Do you delight in my delight in your works? For even long millennia after the land was first formed, through all the changes over time, your hand prints surround me.
As the very air I breathe or the light that fills the meadow, your presence,
Your very Self, is here.


How human-like to forget, to pretend that what you have granted can take your place.
And yet, do you not invite me into remembering? Do I not fall asleep at night, finally in the darkness, when I can no longer see the woodlands, or the words upon the page,

thanking You?

There is this dance we do with you, is there not? We ask, sometimes we receive, and then, unimaginably, we forget that we asked. And, in your mercy, you remind us again and again, that we are yours. And You are here.




Monday, August 8, 2016

There and Back Again


Edwin Teale wrote, in A Naturalist Buys and Old Farm, "Sitting under apple trees, walking down the lane, following the wood trails, circling the pond at sunset, our life here as seemed all kernel and no husk. It embraces one of the rarest things in modern life-moments of solitude." At Trail Wood, I found that same solitude, as well the deep companionship of the land and those that live on and in it. It was a place that, I realized after I had been there a little while, I had known for a long time, much like when you meet a person with whom you feel an instant connection. I felt enfolded there, welcomed and freed to not only search out the physical space of Edwin's lands, house and even his personal study, but to explore my own interior spaces, as well.
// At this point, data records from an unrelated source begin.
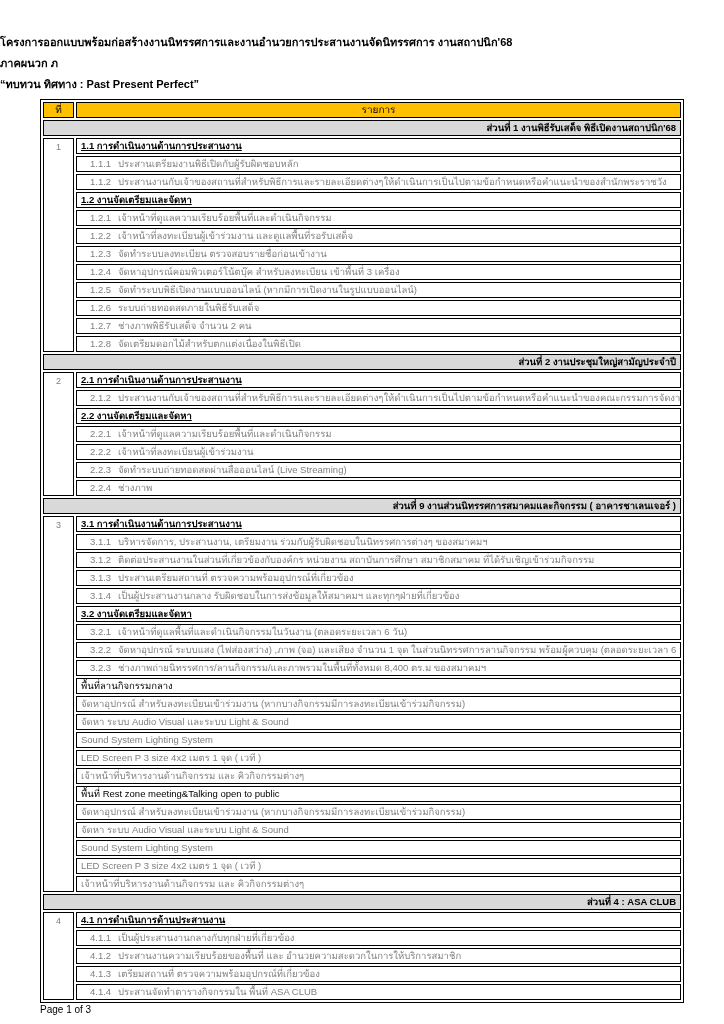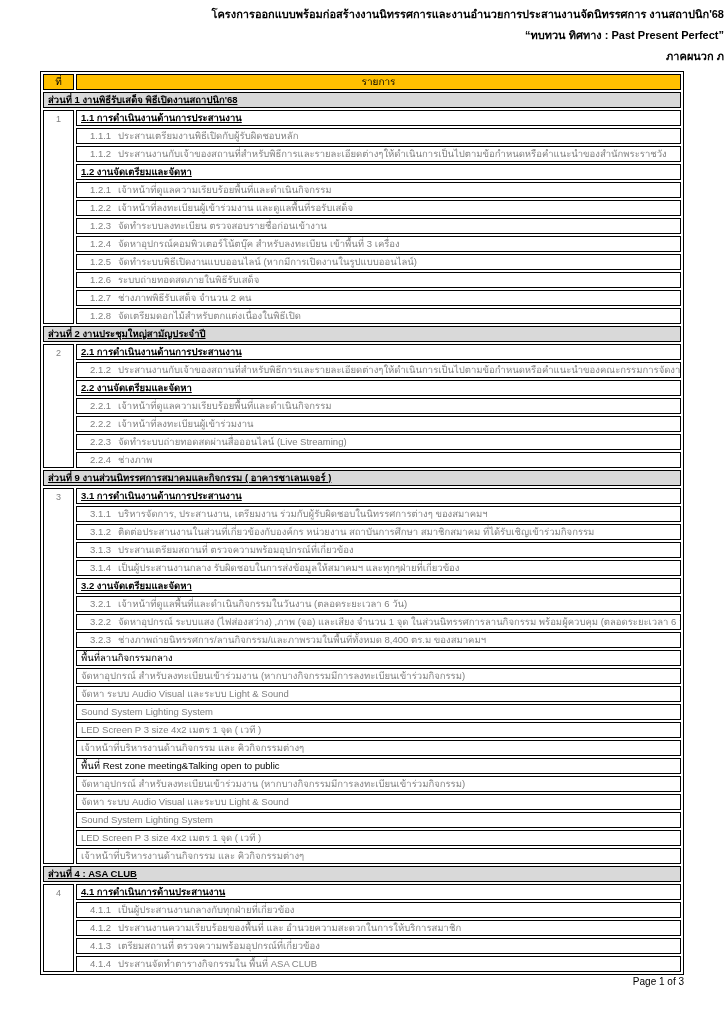"โครงการออกแบบพร้อมก่อสร้างงานนิทรรศการแล" .titles { padding-top: 8px -> 36px; text-align: right -> left }
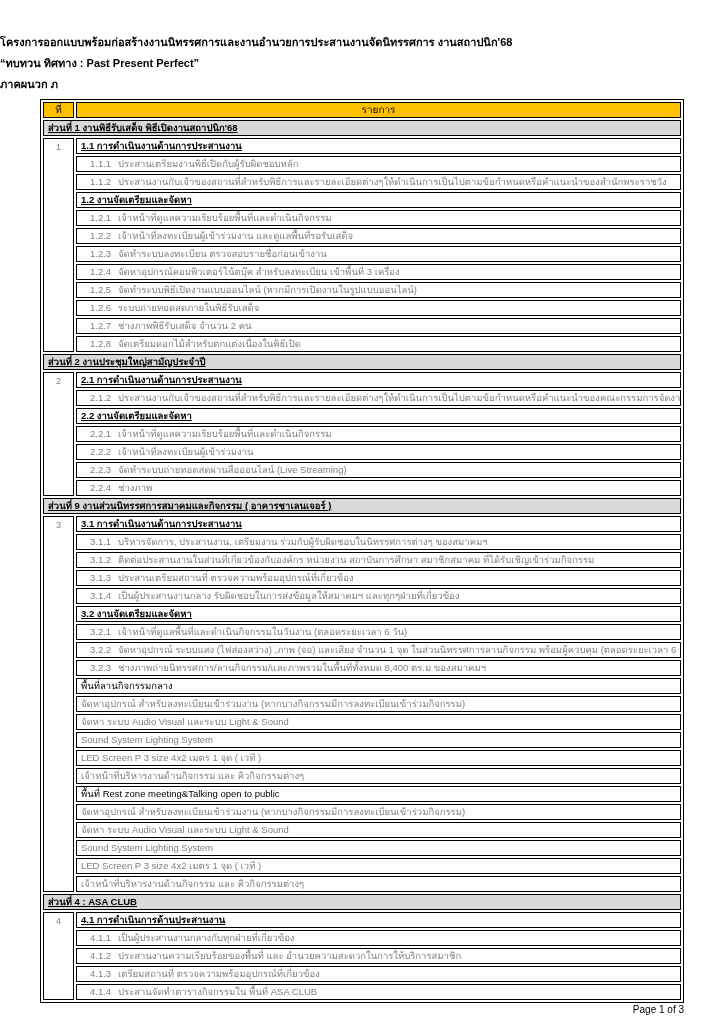"“ทบทวน ทิศทาง : Past Present" div.title-line { order: before "ภาคผนวก ภ" -> after "ภาคผนวก ภ" }
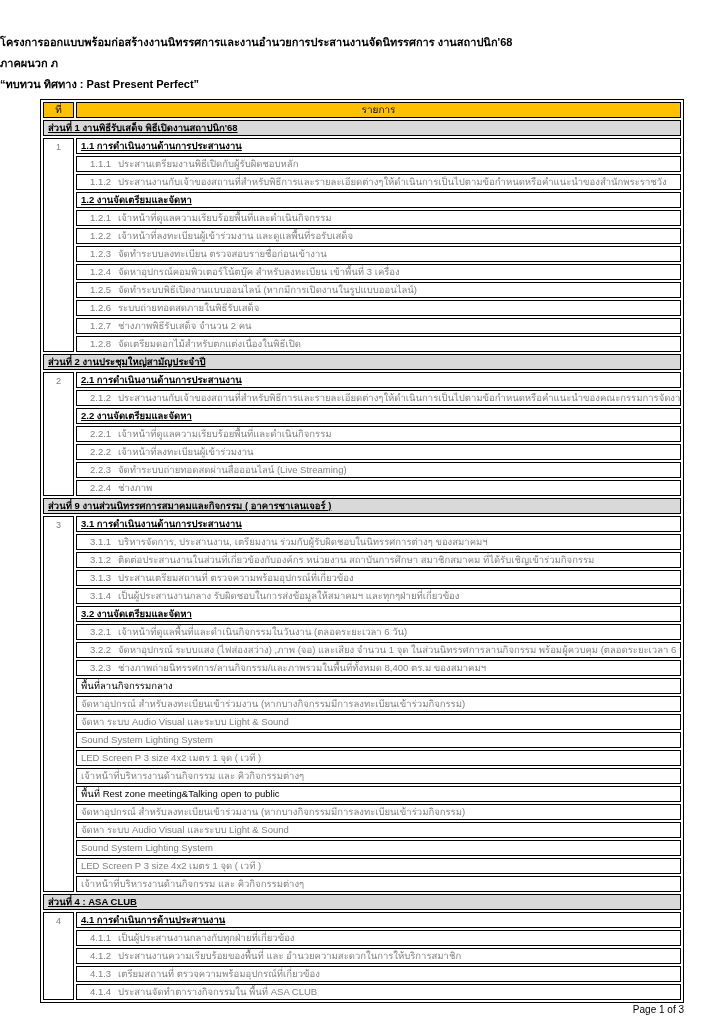"ส่วนที่ 1 งานพิธีรับเสด็จ" td.band { text-align: left -> right; text-decoration: underline -> none }
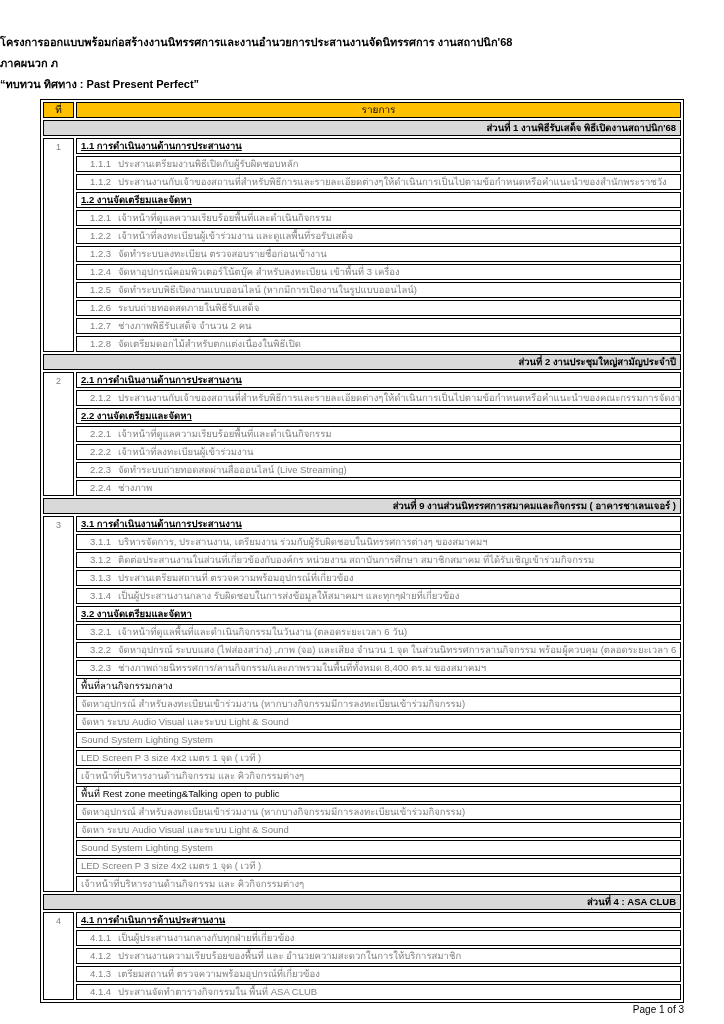"Page 1 of 3" .footer { text-align: right -> left }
My days were a rhythm of walking and writing, with some sitting in outdoor spaces thrown in. They were days of observation and contemplation, no two the same, but each one similar. I awoke at dawn, to the voices of catbirds, goldfinches and at least one family of house wrens who foraged in the shrubby growth around the house. I went to sleep to the sound of robust cone-head (yes, that is a katydid species) and true katydids.  I spent a good bit of time at the beaver pond, one morning arriving before dawn to watch the day come into being, chronicling the changes, moment by moment.





I walked the woodlands, making lists of tree, shrub and herbaceous species found there, something I was fairly certain no one had done recently, maybe ever, since Edwin's time. 






When I came back to the house after hours of botanizing, my brain took refuge in writing. When, after a few hours of writing, my brain was ready to go back out into the wilds, again, sometimes in the far off reaches of the property, sometimes in the meadows near the house.





I am still processing much of last week, and its connection to and implications for life in the here and now, and I will, no doubt, muse about both in this writing space, in the future. And when I am ready, I'll add some of my new writings from last week, new in content, but also new in form and voice.


I am exceedingly grateful for the opportunity I had to be in such a sacred space, grateful to God who took me there, grateful to the people who welcomed me so warmly to Trail Wood, and grateful for those of you who thought of me, prayed for me and have encouraged me to be who I am, over time. Thank you, all.